[Data excerpts]
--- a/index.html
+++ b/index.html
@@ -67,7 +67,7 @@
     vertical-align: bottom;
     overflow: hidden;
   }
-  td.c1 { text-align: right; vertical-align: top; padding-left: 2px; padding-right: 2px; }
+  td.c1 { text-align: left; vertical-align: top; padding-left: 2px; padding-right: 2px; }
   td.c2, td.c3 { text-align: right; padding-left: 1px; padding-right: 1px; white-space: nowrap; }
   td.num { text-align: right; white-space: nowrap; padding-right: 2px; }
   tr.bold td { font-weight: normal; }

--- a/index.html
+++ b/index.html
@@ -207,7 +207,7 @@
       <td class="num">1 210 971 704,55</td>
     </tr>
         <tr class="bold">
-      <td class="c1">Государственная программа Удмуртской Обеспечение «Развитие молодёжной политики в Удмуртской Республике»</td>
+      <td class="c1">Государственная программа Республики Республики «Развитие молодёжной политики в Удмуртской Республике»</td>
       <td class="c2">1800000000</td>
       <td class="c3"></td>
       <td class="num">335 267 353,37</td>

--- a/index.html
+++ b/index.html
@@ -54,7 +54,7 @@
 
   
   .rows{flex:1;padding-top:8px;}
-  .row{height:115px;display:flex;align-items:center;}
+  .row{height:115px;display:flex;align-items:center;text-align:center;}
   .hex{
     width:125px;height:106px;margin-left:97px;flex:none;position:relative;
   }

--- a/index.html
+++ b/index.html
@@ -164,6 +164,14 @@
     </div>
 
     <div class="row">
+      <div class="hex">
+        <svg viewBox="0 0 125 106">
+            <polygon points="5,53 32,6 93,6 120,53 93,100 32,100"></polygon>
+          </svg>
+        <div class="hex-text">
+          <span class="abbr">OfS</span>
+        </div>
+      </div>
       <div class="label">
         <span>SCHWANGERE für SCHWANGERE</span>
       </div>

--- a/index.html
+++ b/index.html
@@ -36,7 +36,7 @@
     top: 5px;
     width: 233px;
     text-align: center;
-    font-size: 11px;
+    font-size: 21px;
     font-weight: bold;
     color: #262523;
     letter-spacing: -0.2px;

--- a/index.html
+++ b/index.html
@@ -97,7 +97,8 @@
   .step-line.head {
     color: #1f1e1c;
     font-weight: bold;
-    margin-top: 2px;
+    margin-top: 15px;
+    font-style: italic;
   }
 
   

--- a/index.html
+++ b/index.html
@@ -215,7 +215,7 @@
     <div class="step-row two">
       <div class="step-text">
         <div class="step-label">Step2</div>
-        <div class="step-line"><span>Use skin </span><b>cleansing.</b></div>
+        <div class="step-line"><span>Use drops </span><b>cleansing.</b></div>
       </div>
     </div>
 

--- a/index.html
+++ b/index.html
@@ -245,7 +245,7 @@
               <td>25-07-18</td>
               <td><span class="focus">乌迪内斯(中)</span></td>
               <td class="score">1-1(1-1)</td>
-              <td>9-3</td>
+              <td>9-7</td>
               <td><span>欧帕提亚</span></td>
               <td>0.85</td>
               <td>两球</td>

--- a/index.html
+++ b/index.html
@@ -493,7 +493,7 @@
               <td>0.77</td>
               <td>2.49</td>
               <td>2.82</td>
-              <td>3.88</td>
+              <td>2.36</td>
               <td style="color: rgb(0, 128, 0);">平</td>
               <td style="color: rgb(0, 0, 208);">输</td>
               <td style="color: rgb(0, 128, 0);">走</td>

▶ Instructions for the task
Each line of the data must be copied exactly as it appears.

▶ Exercise output
--- a/index.html
+++ b/index.html
@@ -67,7 +67,7 @@
     vertical-align: bottom;
     overflow: hidden;
   }
-  td.c1 { text-align: right; vertical-align: top; padding-left: 2px; padding-right: 2px; }
+  td.c1 { text-align: left; vertical-align: top; padding-left: 2px; padding-right: 2px; }
   td.c2, td.c3 { text-align: right; padding-left: 1px; padding-right: 1px; white-space: nowrap; }
   td.num { text-align: right; white-space: nowrap; padding-right: 2px; }
   tr.bold td { font-weight: normal; }

--- a/index.html
+++ b/index.html
@@ -207,7 +207,7 @@
       <td class="num">1 210 971 704,55</td>
     </tr>
         <tr class="bold">
-      <td class="c1">Государственная программа Удмуртской Обеспечение «Развитие молодёжной политики в Удмуртской Республике»</td>
+      <td class="c1">Государственная программа Республики Республики «Развитие молодёжной политики в Удмуртской Республике»</td>
       <td class="c2">1800000000</td>
       <td class="c3"></td>
       <td class="num">335 267 353,37</td>

--- a/index.html
+++ b/index.html
@@ -54,7 +54,7 @@
 
   
   .rows{flex:1;padding-top:8px;}
-  .row{height:115px;display:flex;align-items:center;}
+  .row{height:115px;display:flex;align-items:center;text-align:center;}
   .hex{
     width:125px;height:106px;margin-left:97px;flex:none;position:relative;
   }

--- a/index.html
+++ b/index.html
@@ -164,6 +164,14 @@
     </div>
 
     <div class="row">
+      <div class="hex">
+        <svg viewBox="0 0 125 106">
+            <polygon points="5,53 32,6 93,6 120,53 93,100 32,100"></polygon>
+          </svg>
+        <div class="hex-text">
+          <span class="abbr">OfS</span>
+        </div>
+      </div>
       <div class="label">
         <span>SCHWANGERE für SCHWANGERE</span>
       </div>

--- a/index.html
+++ b/index.html
@@ -36,7 +36,7 @@
     top: 5px;
     width: 233px;
     text-align: center;
-    font-size: 11px;
+    font-size: 21px;
     font-weight: bold;
     color: #262523;
     letter-spacing: -0.2px;

--- a/index.html
+++ b/index.html
@@ -97,7 +97,8 @@
   .step-line.head {
     color: #1f1e1c;
     font-weight: bold;
-    margin-top: 2px;
+    margin-top: 15px;
+    font-style: italic;
   }
 
   

--- a/index.html
+++ b/index.html
@@ -215,7 +215,7 @@
     <div class="step-row two">
       <div class="step-text">
         <div class="step-label">Step2</div>
-        <div class="step-line"><span>Use skin </span><b>cleansing.</b></div>
+        <div class="step-line"><span>Use drops </span><b>cleansing.</b></div>
       </div>
     </div>
 

--- a/index.html
+++ b/index.html
@@ -245,7 +245,7 @@
               <td>25-07-18</td>
               <td><span class="focus">乌迪内斯(中)</span></td>
               <td class="score">1-1(1-1)</td>
-              <td>9-3</td>
+              <td>9-7</td>
               <td><span>欧帕提亚</span></td>
               <td>0.85</td>
               <td>两球</td>

--- a/index.html
+++ b/index.html
@@ -493,7 +493,7 @@
               <td>0.77</td>
               <td>2.49</td>
               <td>2.82</td>
-              <td>3.88</td>
+              <td>2.36</td>
               <td style="color: rgb(0, 128, 0);">平</td>
               <td style="color: rgb(0, 0, 208);">输</td>
               <td style="color: rgb(0, 128, 0);">走</td>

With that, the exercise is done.